"Sapete qual è la previsione di spesa nell'ultima variazione di bilancio per rispondere a una qualunque delle problematiche emerse in queste settimane sul tema della differenziata? Zero".
Il nuovo sistema di raccolta dei rifiuti, che prevede una modalità mista con cassonetti a scheda, mastelli e bidoni condominiali, continua a essere oggetto di discussione tra i savonesi e all'interno del dibattito politico tra maggioranza e opposizione.

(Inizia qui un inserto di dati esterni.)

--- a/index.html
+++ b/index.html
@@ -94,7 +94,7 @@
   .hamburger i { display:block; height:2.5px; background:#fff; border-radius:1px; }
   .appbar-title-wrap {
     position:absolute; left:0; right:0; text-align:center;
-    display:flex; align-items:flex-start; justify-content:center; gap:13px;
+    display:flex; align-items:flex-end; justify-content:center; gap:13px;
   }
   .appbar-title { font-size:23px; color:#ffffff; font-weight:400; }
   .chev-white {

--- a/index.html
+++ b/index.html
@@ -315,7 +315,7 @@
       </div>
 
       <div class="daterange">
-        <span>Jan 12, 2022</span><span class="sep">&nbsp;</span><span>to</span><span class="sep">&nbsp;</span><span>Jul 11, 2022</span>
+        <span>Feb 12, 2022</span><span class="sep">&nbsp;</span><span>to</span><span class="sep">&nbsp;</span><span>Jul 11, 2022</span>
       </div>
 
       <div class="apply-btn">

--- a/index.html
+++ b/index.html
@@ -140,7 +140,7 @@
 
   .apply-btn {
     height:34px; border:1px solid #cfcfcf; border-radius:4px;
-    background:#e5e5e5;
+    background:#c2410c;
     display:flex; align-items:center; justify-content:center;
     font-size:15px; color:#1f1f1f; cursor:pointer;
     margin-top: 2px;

A tornare all’attacco è il capogruppo di PensieroLibero.zero, Fabio Orsi. "Quanta spesa ulteriore, da qui a fine anno, è prevista alla voce 'incarichi e consulenze'? – si chiede il consigliere – Risposta: poco meno di 600mila euro. E a fronte della richiesta che, ancora ieri, ho ribadito in Commissione consiliare, insieme ad altri – richiesta che porto avanti da settimane – il Comune ha forse previsto di chiedere un parere legale di alto livello (costo ipotizzabile: 30-40mila euro) per sapere come intervenire sul sistema porta a porta, sul piano Contarina, sulle modifiche al contratto di servizio, insomma, su un piano che durerà 15 anni e vale oltre 200 milioni di euro? Risposta: manco per idea".
"Insomma – conclude Orsi – neppure davanti all’evidenza, alle palesi discriminazioni tra cittadini, e con quasi 600mila euro stanziati per farci assistere, consigliare, progettare… non se ne trovano 30mila per ciò che sarebbe più utile, ora, alla città. Io lo trovo pazzesco e ingiustificabile".